Tag Archives: practice

The Words matter: Digital Humanities Vocabulary 101

I always know that if the hits on my blog spike it has less to do with anything I’ve said than with the fact that some good soul or souls out there have bothered to mention me on their own much more well-read and insightful blogs. This has happened several times with the far flung folks in the Digital Humanities who I mostly only know virtually through Twitter and other social media, as well as with my colleague John Fea over at The Way of Improvement Leads Home, who I acknowledge both virtually and when I pass him in the hallway. Just today, Rebecca Davis over at NITLE wrote a blog post mentioning me and some of my own floundering engagement as an administrator trying to get my mind around what was happening in this field.

Just a word about Rebecca’s post. She’s begun a very interesting project, partly in response to the floundering of folks like me, designed to provide a glossary of terms to help beginners get a grip on things and begin to navigate the thickets of the Digital Humanities. She ran an experiment at a couple of conferences to get things started:

Normally, academics getting to know a new discipline would read about it before doing it. But, the ethos of doing in digital humanities is so strong, that THATCamps ask beginners to engage in doing digital humanities (more hack, less yack). To that end, at my last workshop (at the Institute for Pedagogy in the Liberal Arts hosted by Oxford College of Emory University), I came up with a strategy to let beginners do and help the digital humanities veterans be sensitive to specialist vocabulary. I asked my workshop participants to write down on a post-it note every term they heard from me or other workshop participants that they didn’t know. Then we added them to our workshop wiki and set about defining them. We accumulated quite a few terms (35 total). Although my co-teacher Sean Lind, Digital Services Librarian at Oxford, ended up contributing most of the definitions, I think the list was still useful as an indicator of terms veterans need to be prepared to define.

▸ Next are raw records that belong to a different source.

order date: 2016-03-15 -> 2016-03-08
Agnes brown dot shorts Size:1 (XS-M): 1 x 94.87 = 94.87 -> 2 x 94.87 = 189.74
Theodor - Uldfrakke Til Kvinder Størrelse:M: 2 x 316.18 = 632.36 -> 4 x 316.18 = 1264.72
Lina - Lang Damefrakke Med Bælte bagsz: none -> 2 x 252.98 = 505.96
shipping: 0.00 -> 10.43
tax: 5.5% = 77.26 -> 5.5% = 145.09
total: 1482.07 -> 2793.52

I repeated the experiment at THATCamp LAC 2012 by proposing a session on a digital humanities glossary and setting up a google doc for the glossary. I think that session happened, though I didn’t make it. Certainly terms were added to the doc throughout the THATcamp, with a final total of 28 terms.

Looking at this admittedly small sample, let me share some preliminary conclusions. There were only five terms that both lists shared (one of which I had contributed by initiating each list with the acronym DH):

  • Crowdsourcing
  • DH = Digital Humanities
  • Hashtag
  • Open Access (OA)
  • TEI= Text Encoding Initiative
I love this idea, love the activity, and I hope that Rebecca’s idea for a glossary takes off. The lists she’s come up with to start seem about right. I will say I ended my first THATCamp still entirely clueless about what TEI stood for and I’m still not entirely sure I could define “XML” for anyone else, even though I think I know it when I see it. (In my defense, I actually did know what crowd sourcing, hashtag, and open access indicated, although I hadn’t the foggiest how you did any of them).
Regarding hacking and yacking, I am, so far, more of a digital humanities advocate than a digital humanities practitioner, a position necessitated both by my ignorance and my position as an administrator with too little time to read his email, much less pursue digital humanities projects. From this position as a facilitator, I feel a little reluctant to take a position, other than to say words matter. Having the word for something gives you one way to act on the world. I’ve always been deeply moved by the section of The Autobiography of Malcolm X wherein he describes learning to read by reading the dictionary. This seems right. If you want to act in a world learn its words, start to speak its language even if at first you are only stringing nouns together into something that only vaguely resembles a sentence.Words became the necessary means of action. Thus, I think that Rebecca’s project will be a boon to those who are still at the stage of the DH language game where they are mostly pointing and grunting.

I started this post thinking I was going to write about intellectual generosity. How important it is and what it looks like when you find it. That will have to wait, but I will say I have appreciated the large hearted generosity of the many folks in DH who know they are blazing a trail and are willing to lay out signposts and serve as guides to others on the path.